=== Records for this exercise ===

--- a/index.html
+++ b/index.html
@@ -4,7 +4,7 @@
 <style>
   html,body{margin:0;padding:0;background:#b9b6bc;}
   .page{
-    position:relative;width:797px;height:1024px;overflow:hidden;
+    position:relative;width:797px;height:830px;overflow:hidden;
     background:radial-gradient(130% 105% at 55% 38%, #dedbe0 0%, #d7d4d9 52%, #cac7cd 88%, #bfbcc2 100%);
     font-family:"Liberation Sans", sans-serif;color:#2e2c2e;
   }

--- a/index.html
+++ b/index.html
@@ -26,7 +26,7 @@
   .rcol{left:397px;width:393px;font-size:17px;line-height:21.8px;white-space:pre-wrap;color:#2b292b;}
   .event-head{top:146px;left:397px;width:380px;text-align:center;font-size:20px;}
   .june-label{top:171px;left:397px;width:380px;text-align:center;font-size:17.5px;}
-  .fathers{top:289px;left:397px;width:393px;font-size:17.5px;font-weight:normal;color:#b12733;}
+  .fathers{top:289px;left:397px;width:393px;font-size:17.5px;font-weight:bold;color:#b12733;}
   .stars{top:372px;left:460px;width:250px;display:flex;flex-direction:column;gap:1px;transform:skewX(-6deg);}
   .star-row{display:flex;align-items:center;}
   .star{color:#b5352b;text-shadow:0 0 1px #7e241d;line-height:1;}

===
=== Records for this exercise ===

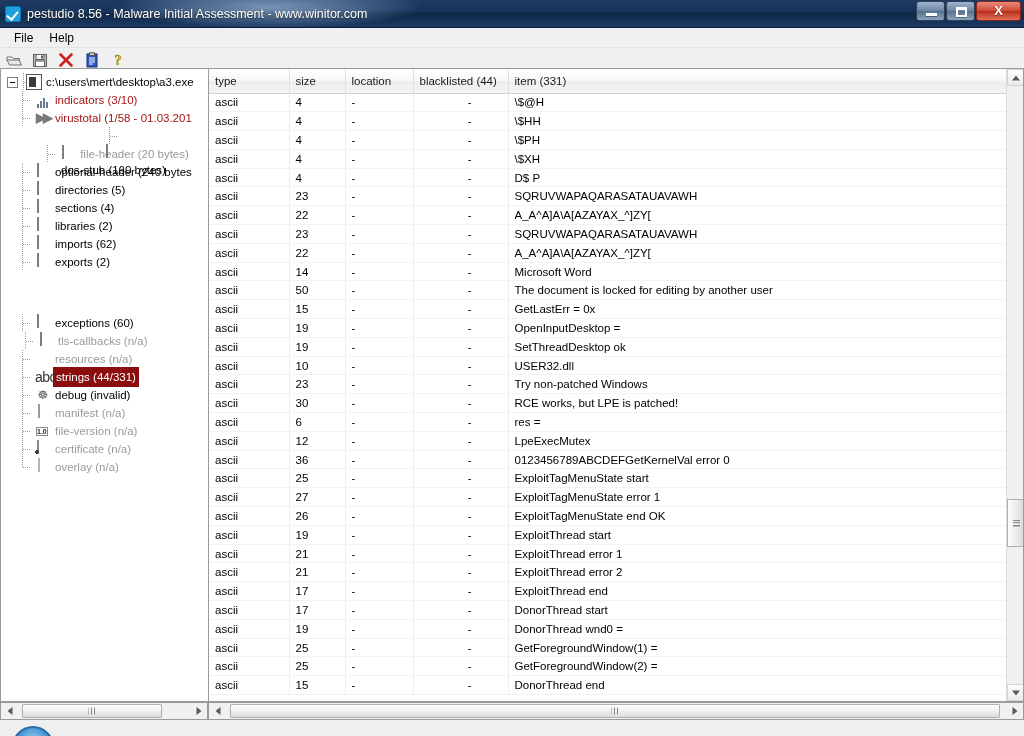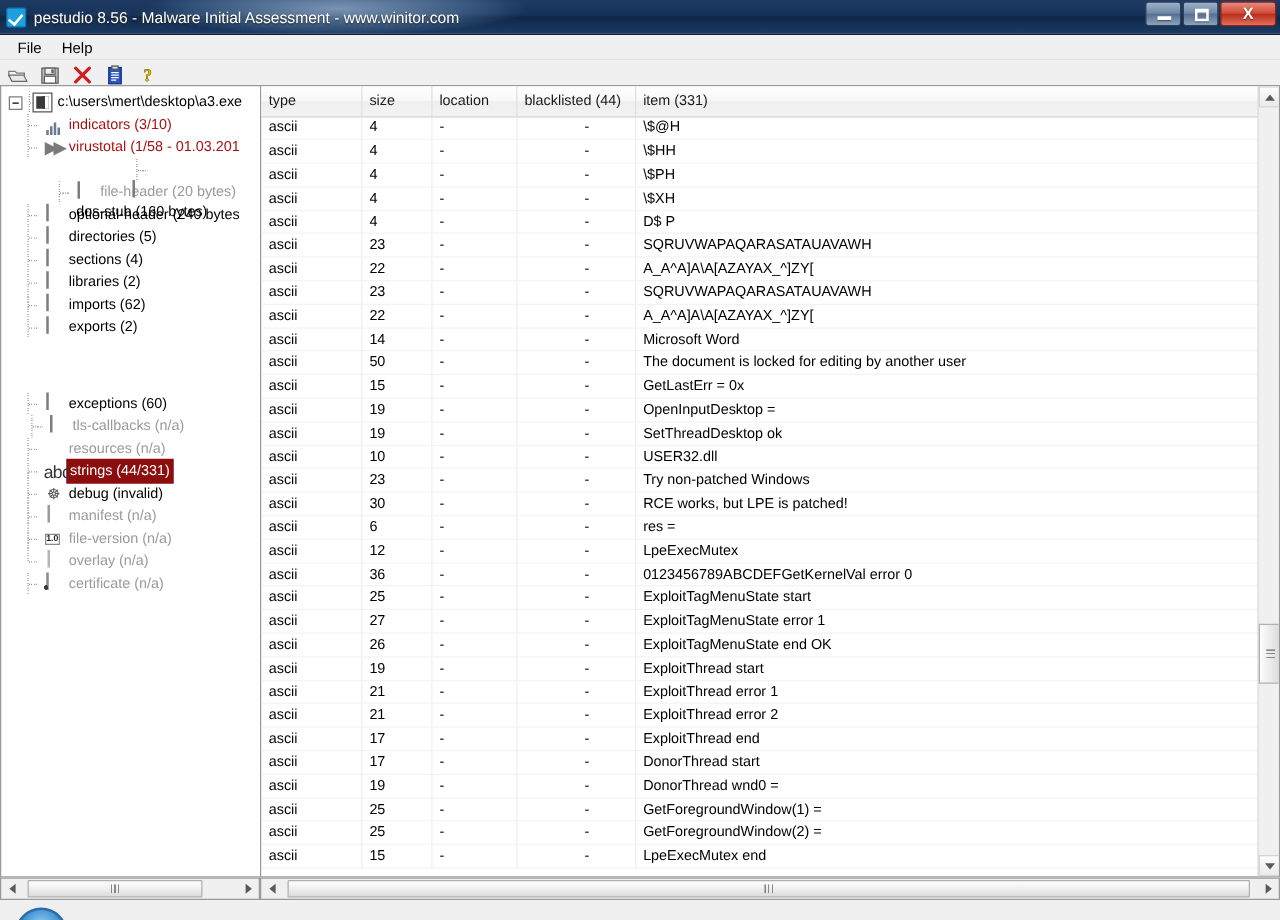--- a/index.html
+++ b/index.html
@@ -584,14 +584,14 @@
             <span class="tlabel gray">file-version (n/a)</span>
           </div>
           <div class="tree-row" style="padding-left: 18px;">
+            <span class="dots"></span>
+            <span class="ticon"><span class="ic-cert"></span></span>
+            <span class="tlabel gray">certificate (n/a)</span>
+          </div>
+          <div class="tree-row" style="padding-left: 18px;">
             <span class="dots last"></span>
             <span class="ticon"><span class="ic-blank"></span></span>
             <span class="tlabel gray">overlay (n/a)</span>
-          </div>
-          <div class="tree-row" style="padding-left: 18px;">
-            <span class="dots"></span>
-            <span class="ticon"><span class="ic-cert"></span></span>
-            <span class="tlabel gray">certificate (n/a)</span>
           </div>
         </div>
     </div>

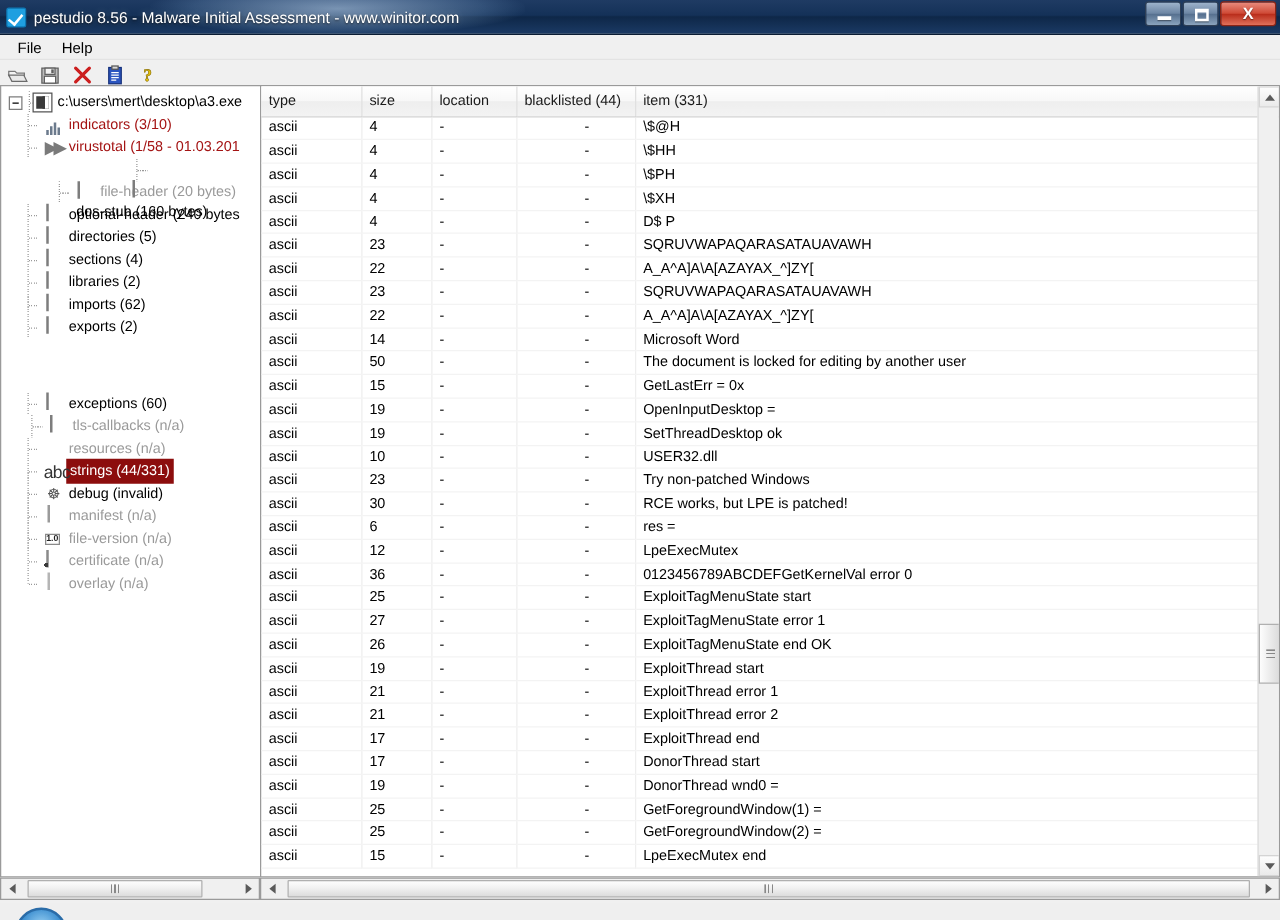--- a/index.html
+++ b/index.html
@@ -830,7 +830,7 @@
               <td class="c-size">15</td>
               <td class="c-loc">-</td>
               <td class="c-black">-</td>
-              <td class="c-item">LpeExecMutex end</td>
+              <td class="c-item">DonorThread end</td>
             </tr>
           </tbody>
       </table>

===
=== Records for this exercise ===

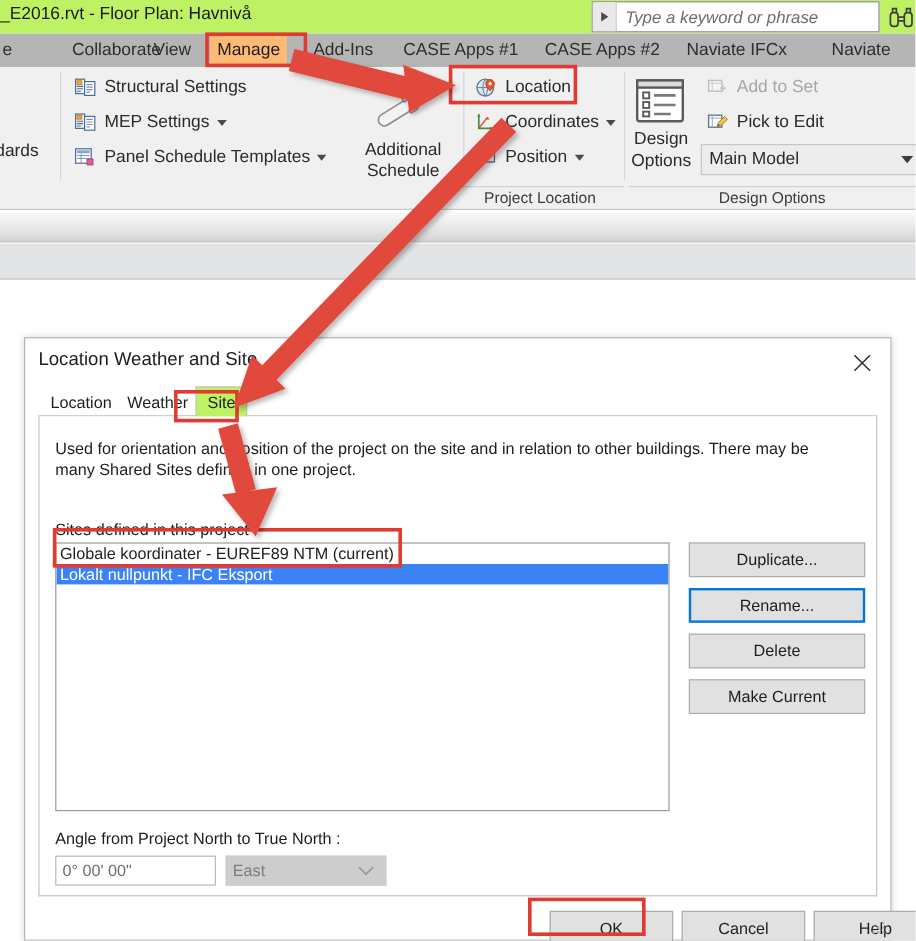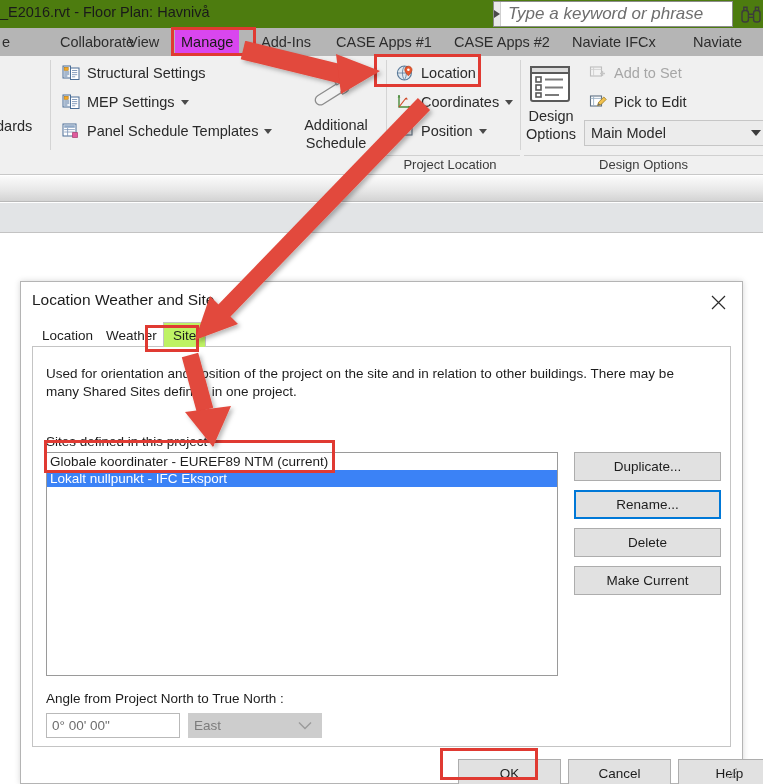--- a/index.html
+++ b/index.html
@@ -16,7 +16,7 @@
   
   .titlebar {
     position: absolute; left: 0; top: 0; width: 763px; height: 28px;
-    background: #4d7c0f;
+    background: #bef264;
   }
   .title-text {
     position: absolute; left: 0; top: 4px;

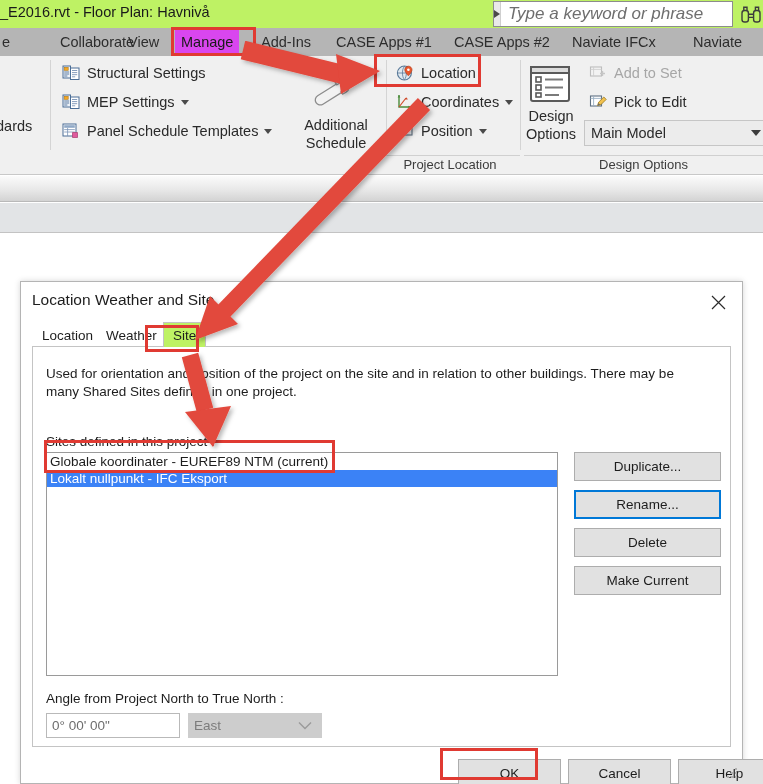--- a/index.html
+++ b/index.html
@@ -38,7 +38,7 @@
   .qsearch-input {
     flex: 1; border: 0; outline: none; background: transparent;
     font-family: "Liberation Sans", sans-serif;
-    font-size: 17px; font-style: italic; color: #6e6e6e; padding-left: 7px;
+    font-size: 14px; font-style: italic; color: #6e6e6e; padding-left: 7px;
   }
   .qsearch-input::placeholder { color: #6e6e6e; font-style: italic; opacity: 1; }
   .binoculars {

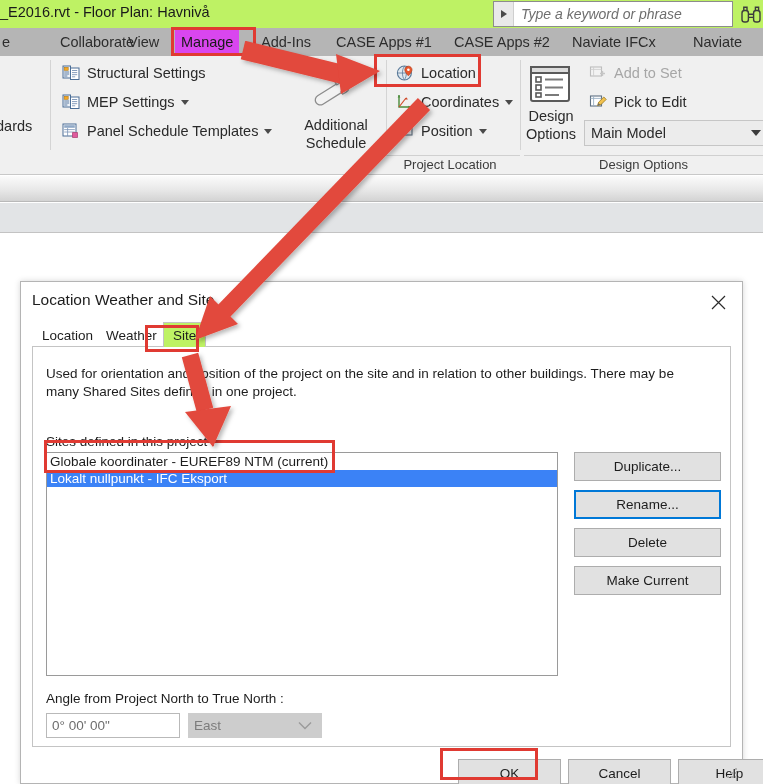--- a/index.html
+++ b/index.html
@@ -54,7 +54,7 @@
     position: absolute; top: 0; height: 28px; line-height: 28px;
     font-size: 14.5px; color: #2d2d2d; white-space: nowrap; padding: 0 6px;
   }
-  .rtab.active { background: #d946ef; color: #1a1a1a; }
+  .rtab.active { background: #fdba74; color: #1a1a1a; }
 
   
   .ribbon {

===

- _Requirement_
Tally up how many lines in the records contain the string "Liberation". Answer with that figure only.

- _Answer section_
2